EXERCISE REQUIREMENTS: Would you return the entries below exactly from the line containing "margin-top: 5px;" onward, ending with the final line and including it, and nothing else?

DATASET EXCERPTS:

---+---

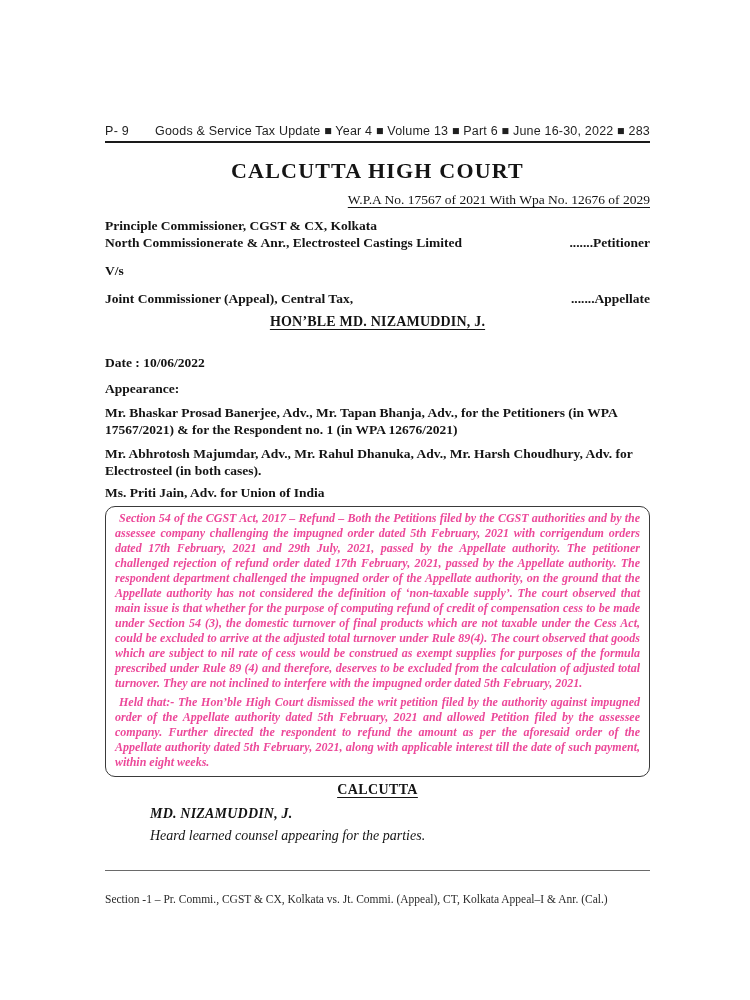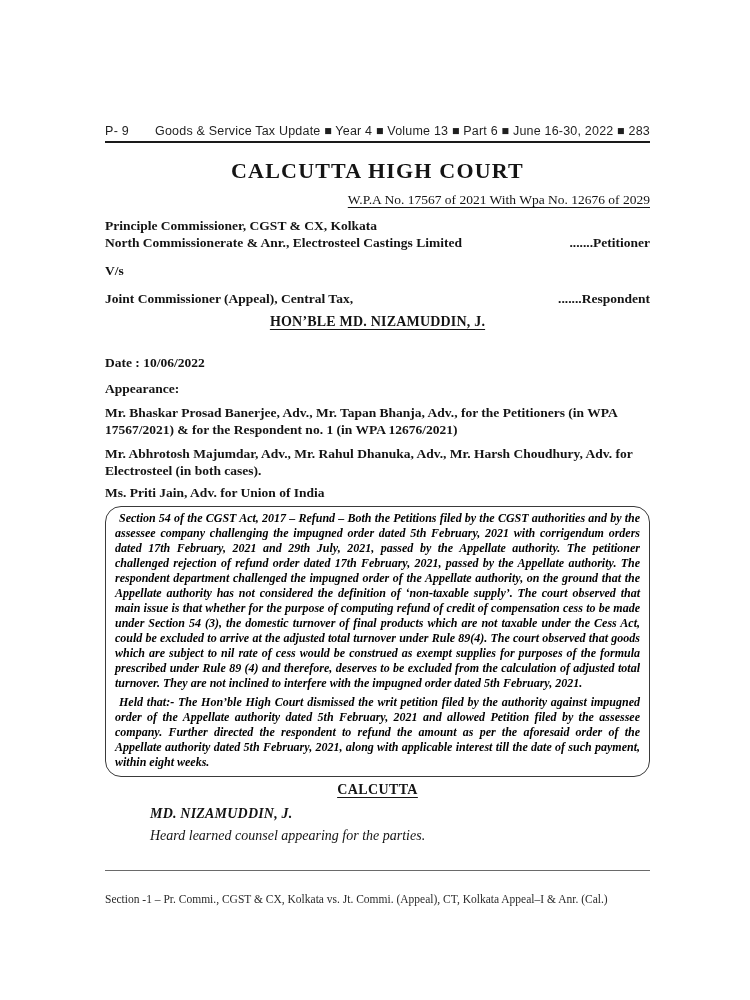--- a/index.html
+++ b/index.html
@@ -152,7 +152,7 @@
       <div>
         <div>Joint Commissioner (Appeal), Central Tax,</div>
       </div>
-      <div>.......Respondent</div>
+      <div>.......Appellate</div>
     </div>
 
     <div class="judge-heading">HON’BLE MD. NIZAMUDDIN, J.</div>

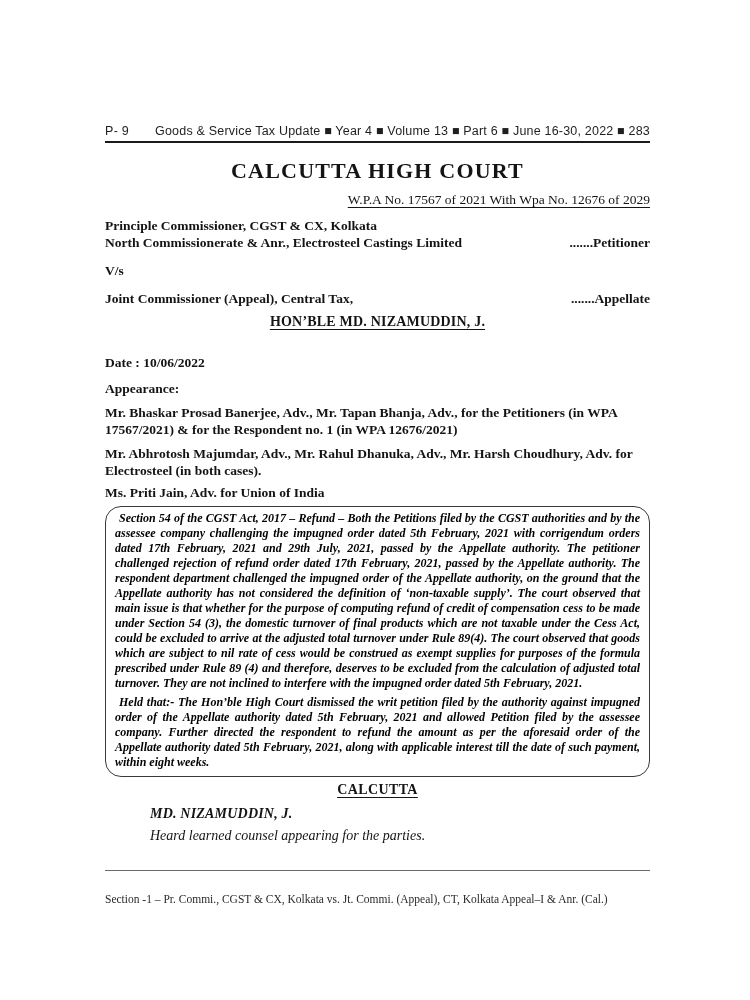--- a/index.html
+++ b/index.html
@@ -80,14 +80,14 @@
   .headnote-box {
     margin-top: 5px;
     border: 1.5px solid #3a3a3a;
-    border-radius: 16px;
+    border-radius: 10px;
     padding: 4px 9px 6px 9px;
     font-style: italic;
     font-weight: bold;
     font-size: 12px;
     line-height: 15px;
     text-align: justify;
-    color: #000000;
+    color: #ec4899;
   }
   .headnote-box p + p { margin-top: 4px; }
   .headnote-box p { text-indent: 4px; }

---+---

EXERCISE RESULT:
     margin-top: 5px;
     border: 1.5px solid #3a3a3a;
-    border-radius: 16px;
+    border-radius: 10px;
     padding: 4px 9px 6px 9px;
     font-style: italic;
     font-weight: bold;
     font-size: 12px;
     line-height: 15px;
     text-align: justify;
-    color: #000000;
+    color: #ec4899;
   }
   .headnote-box p + p { margin-top: 4px; }
   .headnote-box p { text-indent: 4px; }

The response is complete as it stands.